Ele também sofreu a perda de um filho, uma cirurgia cardíaca aberta e sua esposa sendo diagnosticada com um sarcoma, um tumor maligno de tecido mole na coxa, escreveu Harasim.

“Aqueles que trabalharam com Nick, ou talvez o conheçam pessoalmente, entendem que ele é uma dessas pessoas em um milhão”, escreveu o Dr. Charles D. Blanke em uma coluna de 12 de agosto no SWOG (Southwest Oncology Group). O site da Cancer Research Network, uma rede de pesquisa do câncer que inclui mais de 12.000 pessoas em mais de 1.000 hospitais, de acordo com seu site. Em seu post, Blanke observou que Vogelzang havia recentemente entrado em cuidados paliativos.

“Ele é sempre a pessoa mais inteligente da sala, mas não sente necessidade de informá-lo sobre esse fato”, escreveu Blanke. “Ele é caloroso, atencioso, profissional e conhecedor de uma falha. E ele é um médico e pesquisador incrível.”

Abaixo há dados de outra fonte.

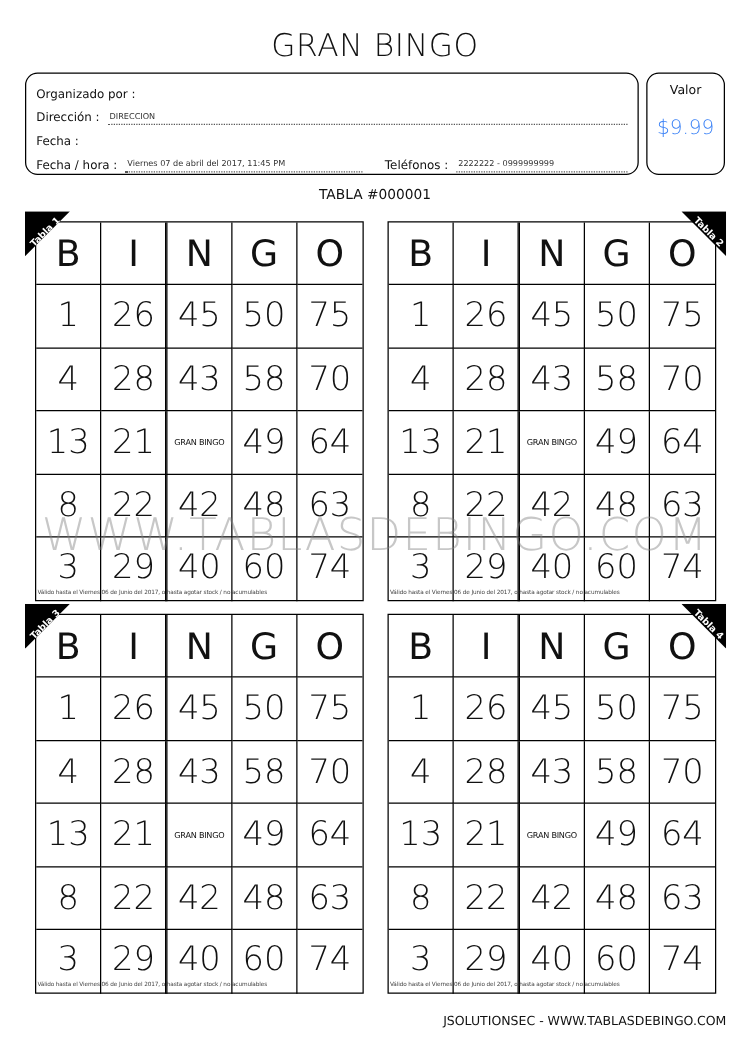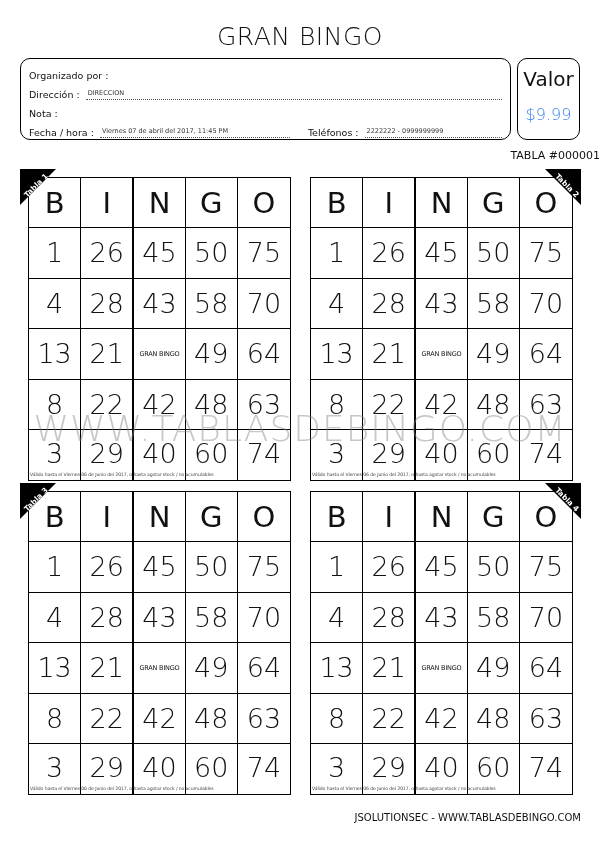--- a/index.html
+++ b/index.html
@@ -23,25 +23,25 @@
     flex: 1; border-bottom: 1px dotted #555; font-size: 6.5px; color: #333;
     padding-left: 2px; height: 12px; line-height: 10px; white-space: nowrap; overflow: hidden;
   }
   .info-row.split .info-value.first { flex: 0 0 190px; }
   .info-row.split .info-label.second { margin-left: 18px; }
 
   .valor-box {
     position: absolute; left: 517px; top: 58px; width: 63px; height: 82px;
     border: 1px solid #000; border-radius: 10px; text-align: center;
   }
-  .valor-label { margin-top: 8px; font-size: 20px; color: #111; }
+  .valor-label { margin-top: 8px; font-size: 10px; color: #111; }
   .valor-price { margin-top: 14px; font-size: 16px; font-weight: 300; color: #3b82f6; }
 
   .tabla-number {
-    position: absolute; left: 0; top: 149px; width: 600px; text-align: right;
+    position: absolute; left: 0; top: 149px; width: 600px; text-align: center;
     font-size: 11px; color: #111;
   }
 
   .card { position: absolute; width: 263px; height: 304px; }
   .card-grid {
     position: absolute; left: 0; top: 0; width: 100%; height: 100%;
     border: 1.5px solid #000;
     display: grid;
     grid-template-columns: repeat(5, 1fr);
     grid-template-rows: 50px repeat(5, 50.6px);
@@ -94,21 +94,21 @@
 
 <div class="info-box">
   <div class="info-row">
     <span class="info-label">Organizado por :</span>
   </div>
   <div class="info-row">
     <span class="info-label">Dirección :</span>
     <span class="info-value">DIRECCION</span>
   </div>
   <div class="info-row">
-    <span class="info-label">Nota :</span>
+    <span class="info-label">Fecha :</span>
   </div>
   <div class="info-row split">
     <span class="info-label">Fecha / hora :</span>
     <span class="info-value first">Viernes 07 de abril del 2017, 11:45 PM</span>
     <span class="info-label second">Teléfonos :</span>
     <span class="info-value">2222222 - 0999999999</span>
   </div>
 </div>
 
 <div class="valor-box">

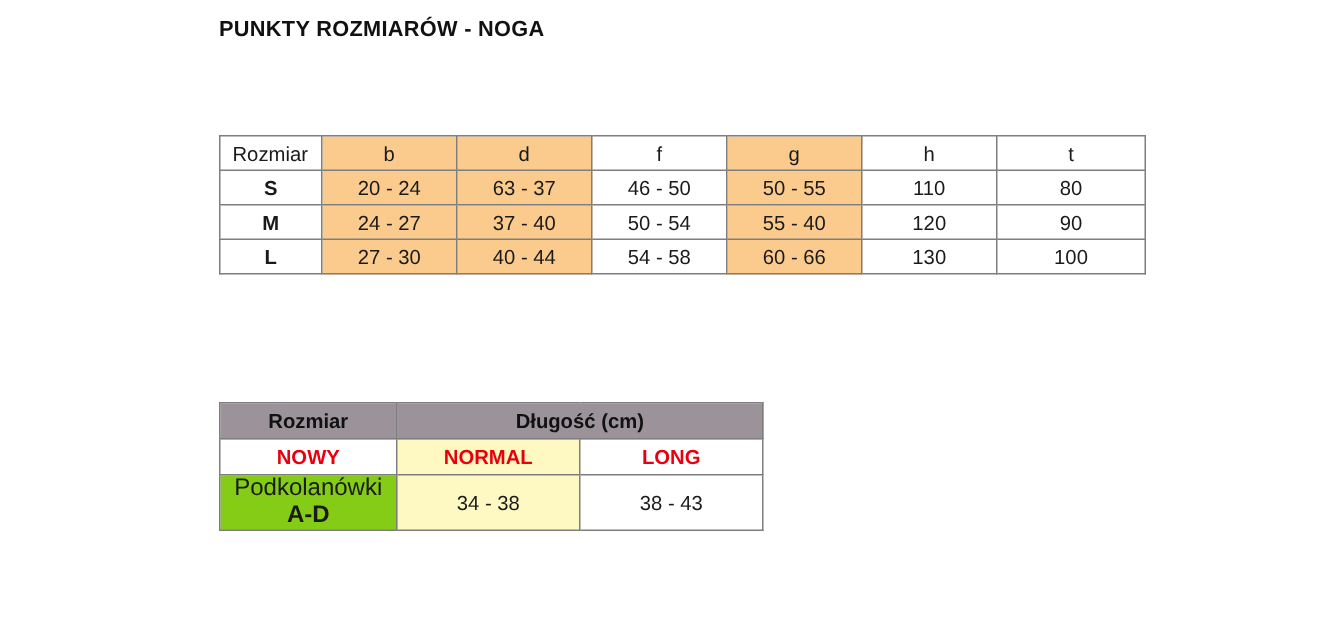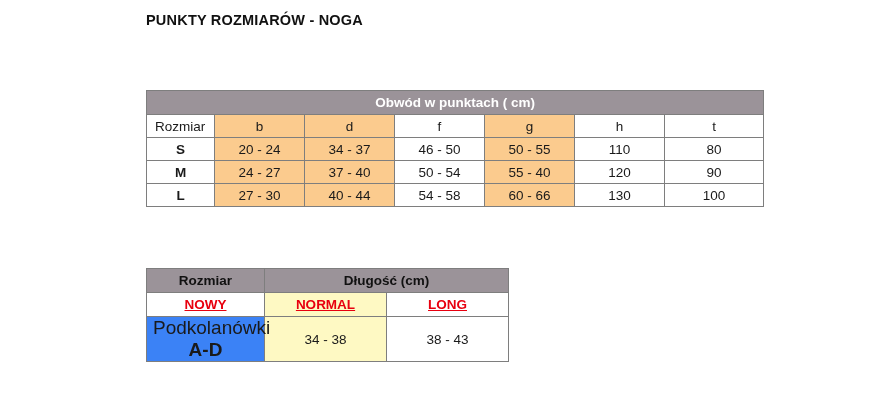--- a/index.html
+++ b/index.html
@@ -107,28 +107,27 @@
     background: #9b9399;
     color: #111111;
     font-weight: bold;
     font-size: 13.5px;
   }
   .t2-sub {
     font-weight: bold;
     color: #e8000f;
     font-size: 13.5px;
     background: #ffffff;
-    text-decoration: underline;
   }
   .t2-sub.hl, .t2-cell.hl {
     background: #fef9c3;
   }
   .t2-label {
-    background: #3b82f6;
-    font-size: 19px;
+    background: #84cc16;
+    font-size: 16px;
     text-align: center;
     padding: 0 6px !important;
   }
   .t2-label b { font-weight: bold; }
   .t2-cell {
     background: #ffffff;
     font-size: 13.5px;
   }
   .t2-tall { height: 44px !important; }
   .t2-label .line { display: block; line-height: 1.35; }
@@ -157,35 +156,32 @@
       <col class="col-size">
         <col class="col-b">
         <col class="col-d">
         <col class="col-f">
         <col class="col-g">
         <col class="col-h">
         <col class="col-t">
     </colgroup>
     <tbody>
       <tr>
-        <td class="t1-title" colspan="7">Obwód w punktach ( cm)</td>
-      </tr>
-      <tr>
         <td class="t1-corner">Rozmiar</td>
         <td class="t1-hdr hl">b</td>
         <td class="t1-hdr hl">d</td>
         <td class="t1-hdr">f</td>
         <td class="t1-hdr hl">g</td>
         <td class="t1-hdr">h</td>
         <td class="t1-hdr">t</td>
       </tr>
       <tr>
         <td class="t1-rowlabel">S</td>
         <td class="t1-cell hl">20 - 24</td>
-        <td class="t1-cell hl">34 - 37</td>
+        <td class="t1-cell hl">63 - 37</td>
         <td class="t1-cell">46 - 50</td>
         <td class="t1-cell hl">50 - 55</td>
         <td class="t1-cell">110</td>
         <td class="t1-cell">80</td>
       </tr>
       <tr>
         <td class="t1-rowlabel">M</td>
         <td class="t1-cell hl">24 - 27</td>
         <td class="t1-cell hl">37 - 40</td>
         <td class="t1-cell">50 - 54</td>

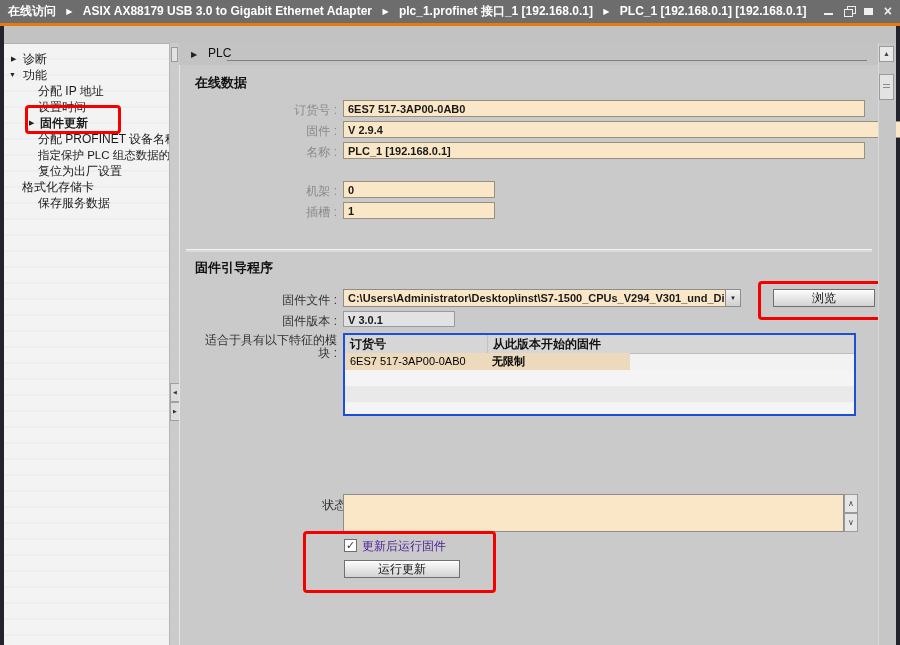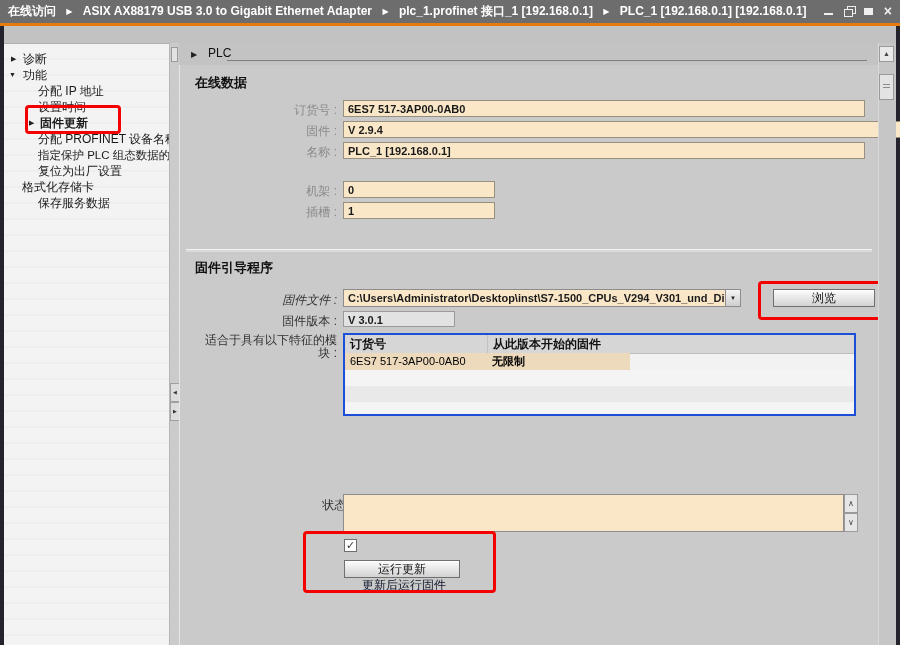--- a/index.html
+++ b/index.html
@@ -76,21 +76,21 @@
 
   
   .status-box{left:343px;top:494px;width:501px;height:38px;background:#fae7c8;border:1px solid #8c8c8c;box-sizing:border-box;
     font-size:11px;color:#1a1a1a;padding:2px 4px;}
   .spin{left:844px;width:14px;height:19px;background:#e6e6e6;border:1px solid #9a9a9a;box-sizing:border-box;
     text-align:center;font-size:8px;line-height:17px;color:#444;cursor:pointer;}
 
   
   .checkbox{left:344px;top:539px;width:13px;height:13px;background:#fff;border:1px solid #6f6f6f;box-sizing:border-box;
     text-align:center;font-size:11px;line-height:11px;color:#3a3a3a;cursor:pointer;}
-  .chk-label{left:362px;top:538px;font-size:12px;color:#0f172a;white-space:nowrap;margin-top:39px;}
+  .chk-label{left:362px;top:538px;font-size:12px;color:#4c1d95;white-space:nowrap;}
 
   
   .vscroll{left:878px;top:43px;width:17px;height:602px;background:#c6c6c6;border-left:1px solid #d9d9d9;}
   .vs-btn{left:879px;top:46px;width:15px;height:16px;background:#e9e9e9;border:1px solid #9a9a9a;box-sizing:border-box;
     text-align:center;font-size:7px;line-height:14px;color:#444;cursor:pointer;}
   .vs-thumb{left:879px;top:74px;width:15px;height:26px;background:#e3e3e3;border:1px solid #9a9a9a;box-sizing:border-box;cursor:grab;}
   .vs-grip{position:absolute;left:3px;top:9px;width:7px;height:6px;
     background:repeating-linear-gradient(180deg,#8a8a8a 0 1px,transparent 1px 3px);}
 </style>
 </head>
@@ -184,21 +184,21 @@
   <div class="abs flabel" style="top:183px;">机架 :</div>
   <div class="abs field" style="top:181px;width:152px;">0</div>
 
   <div class="abs flabel" style="top:204px;">插槽 :</div>
   <div class="abs field" style="top:202px;width:152px;">1</div>
 
   <div class="abs divider"></div>
 
   <div class="abs sec-heading" style="left:195px;top:259px;">固件引导程序</div>
 
-  <div class="abs flabel" style="top:292px;color:#333;font-style:italic;">固件文件 :</div>
+  <div class="abs flabel" style="top:292px;color:#333;">固件文件 :</div>
   <div class="abs combo">
     <span class="combo-text">C:\Users\Administrator\Desktop\inst\S7-1500_CPUs_V294_V301_und_Displays_V291\1</span>
     <span class="combo-btn">▼</span>
   </div>
   <div class="abs btn3d" style="left:773px;top:289px;width:102px;height:18px;line-height:17px;">浏览</div>
   <div class="abs redbox" style="left:758px;top:281px;width:131px;height:33px;"></div>
 
   <div class="abs flabel" style="top:313px;color:#333;">固件版本 :</div>
   <div class="abs field gray" style="top:311px;width:112px;height:16px;">V 3.0.1</div>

Questionado sobre sua propensão a fornecer suas informações pessoais de contato aos pacientes, uma raridade na área médica, Vogelzang disse ao Review-Journal em 2017 que não considerava grande coisa.

“Acredito na Regra de Ouro: faça aos outros o que gostaria que fizessem a você”, disse Vogelzang. “Eu vivo minha fé.”